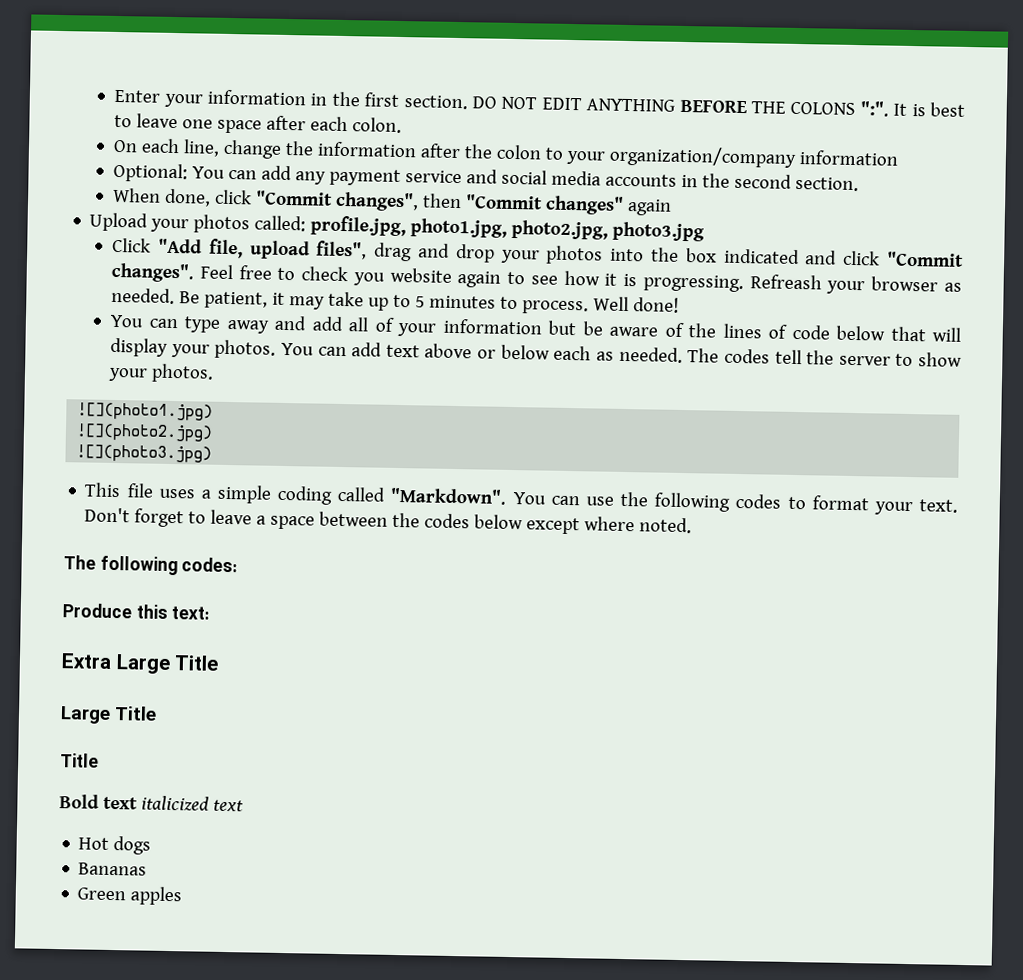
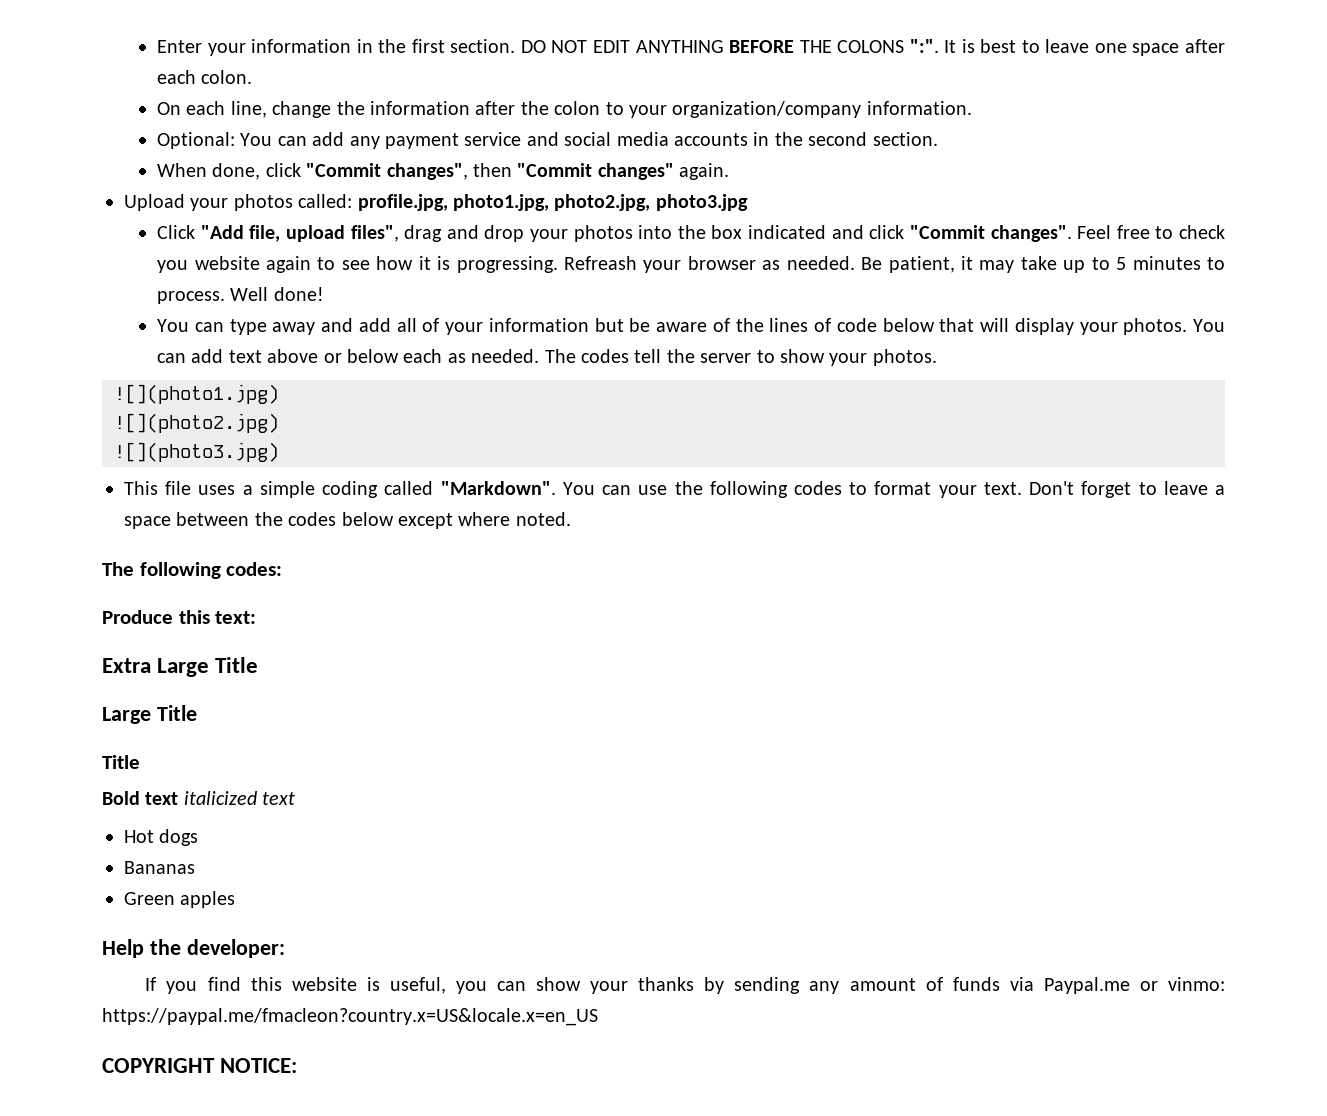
- On each line, change the information after the colon to your organization/company information
+ On each line, change the information after the colon to your organization/company information.
- When done, click "Commit changes", then "Commit changes" again
+ When done, click "Commit changes", then "Commit changes" again.
+ Help the developer:
+ If you find this website is useful, you can show your thanks by sending any amount of funds via Paypal.me or vinmo: https://paypal.me/fmacleon?country.x=US&locale.x=en_US
+ COPYRIGHT NOTICE:

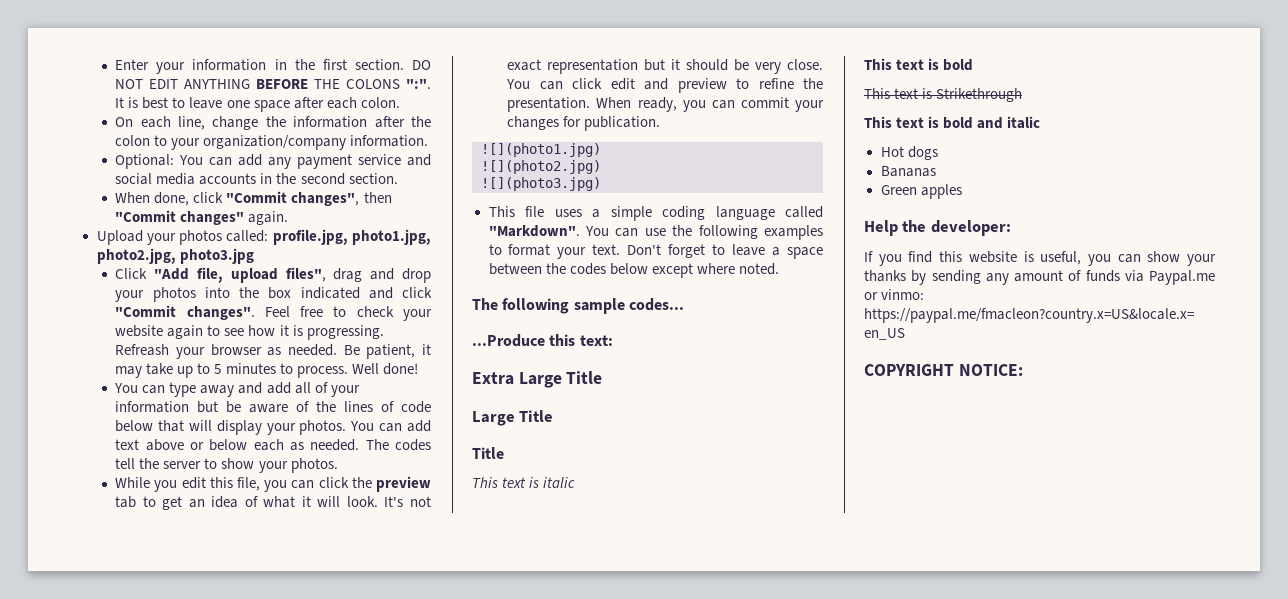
- Feel free to check you website again to see how it is progressing.
+ Feel free to check your website again to see how it is progressing.
+ While you edit this file, you can click the preview tab to get an idea of what it will look. It's not exact representation but it should be very close. You can click edit and preview to refine the presentation. When ready, you can commit your changes for publication.
- This file uses a simple coding called "Markdown".
+ This file uses a simple coding language called "Markdown".
- You can use the following codes to format your text.
+ You can use the following examples to format your text.
- The following codes:
- Produce this text:
+ The following sample codes...
+ ...Produce this text:
- Bold text italicized text
+ This text is italic
+ This text is bold
+ This text is Strikethrough
+ This text is bold and italic

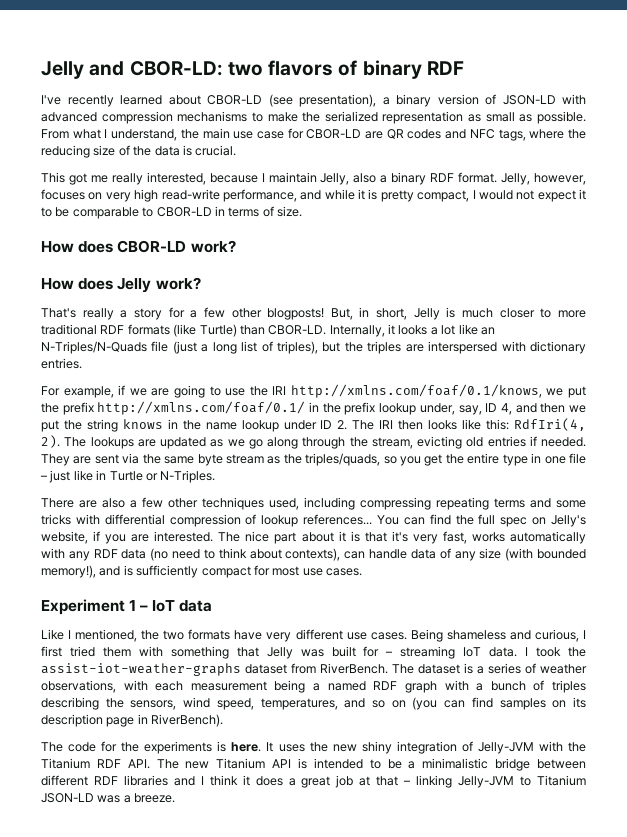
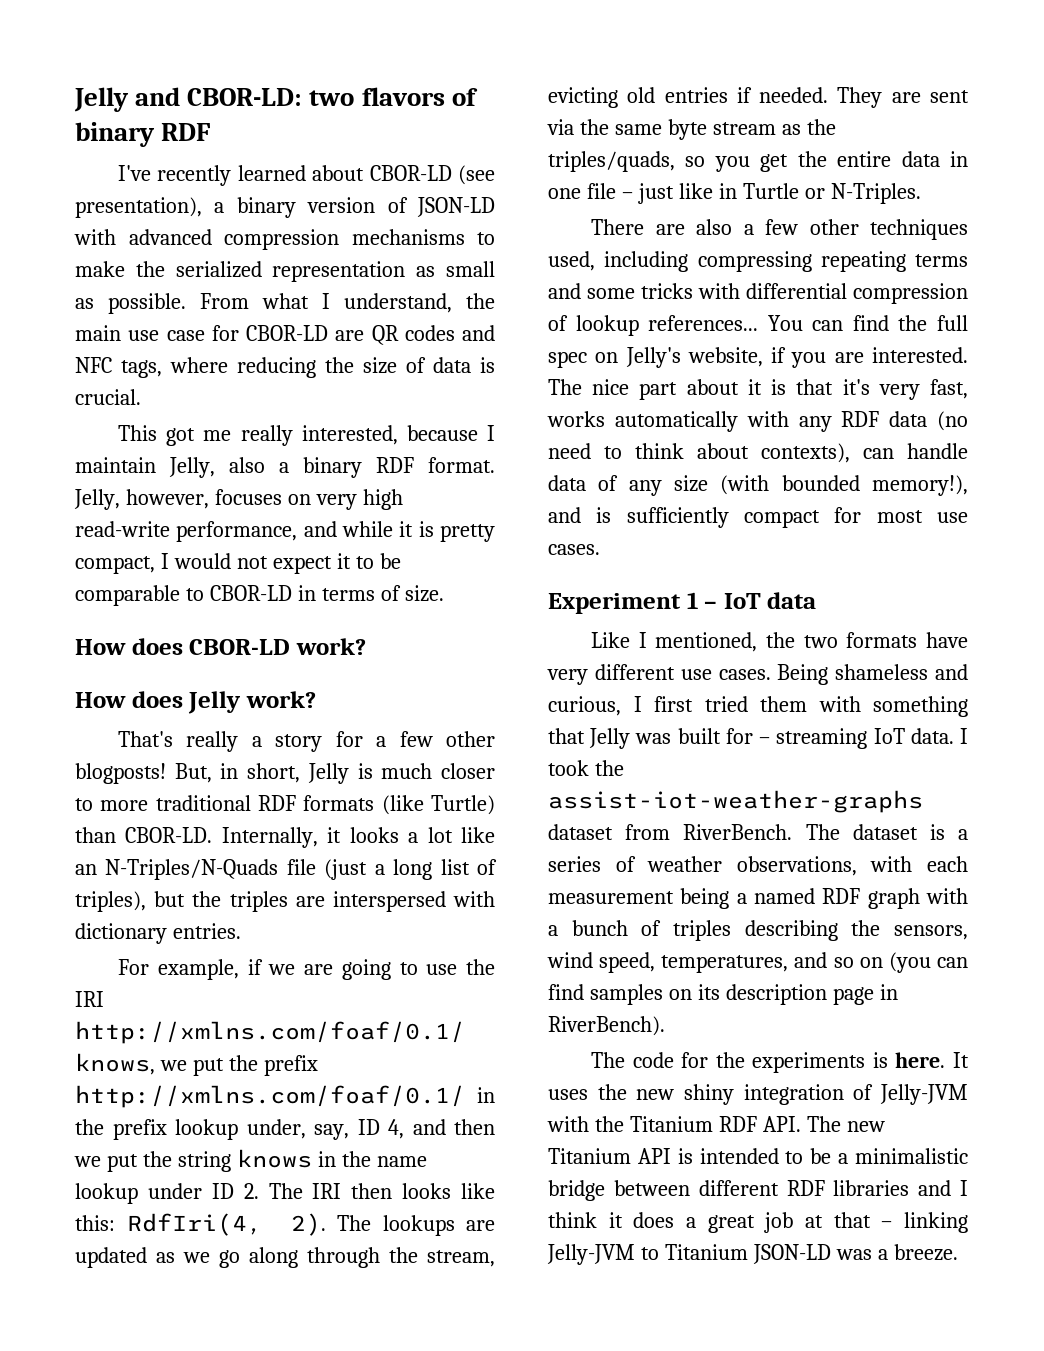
- From what I understand, the main use case for CBOR-LD are QR codes and NFC tags, where the reducing size of the data is crucial.
+ From what I understand, the main use case for CBOR-LD are QR codes and NFC tags, where reducing the size of data is crucial.
- They are sent via the same byte stream as the triples/quads, so you get the entire type in one file – just like in Turtle or N-Triples.
+ They are sent via the same byte stream as the triples/quads, so you get the entire data in one file – just like in Turtle or N-Triples.

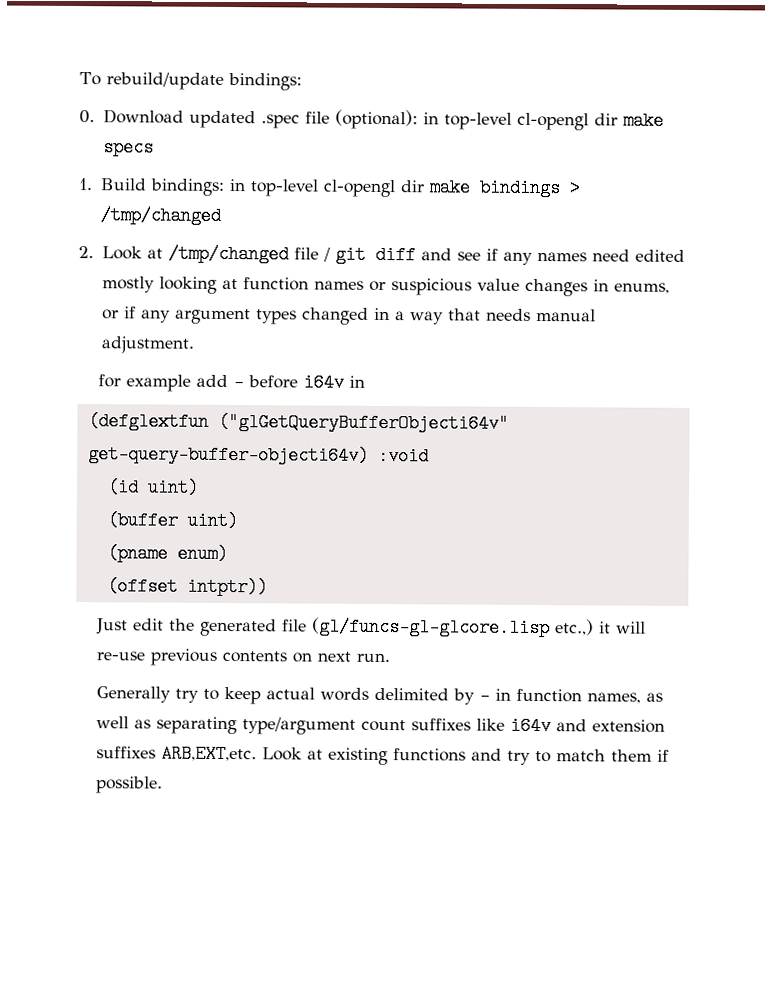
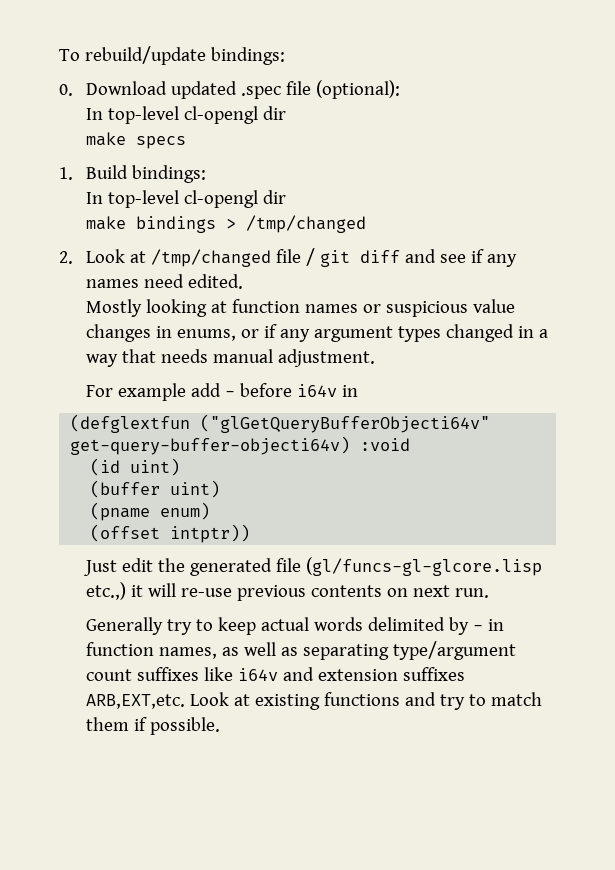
- 0. Download updated .spec file (optional): in top-level cl-opengl dir make specs
+ 0. Download updated .spec file (optional):
+ In top-level cl-opengl dir
+ make specs
- 1. Build bindings: in top-level cl-opengl dir make bindings > /tmp/changed
+ 1. Build bindings:
+ In top-level cl-opengl dir
+ make bindings > /tmp/changed
- 2. Look at /tmp/changed file / git diff and see if any names need edited mostly looking at function names or suspicious value changes in enums, or if any argument types changed in a way that needs manual adjustment.
+ 2. Look at /tmp/changed file / git diff and see if any names need edited.
+ Mostly looking at function names or suspicious value changes in enums, or if any argument types changed in a way that needs manual adjustment.
- for example add - before i64v in
+ For example add - before i64v in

=-=-=

YOUR ASSIGNMENT: What lines above contain "updated"? Copy them out.

SOLUTION:
- 0. Download updated .spec file (optional): in top-level cl-opengl dir make specs
+ 0. Download updated .spec file (optional):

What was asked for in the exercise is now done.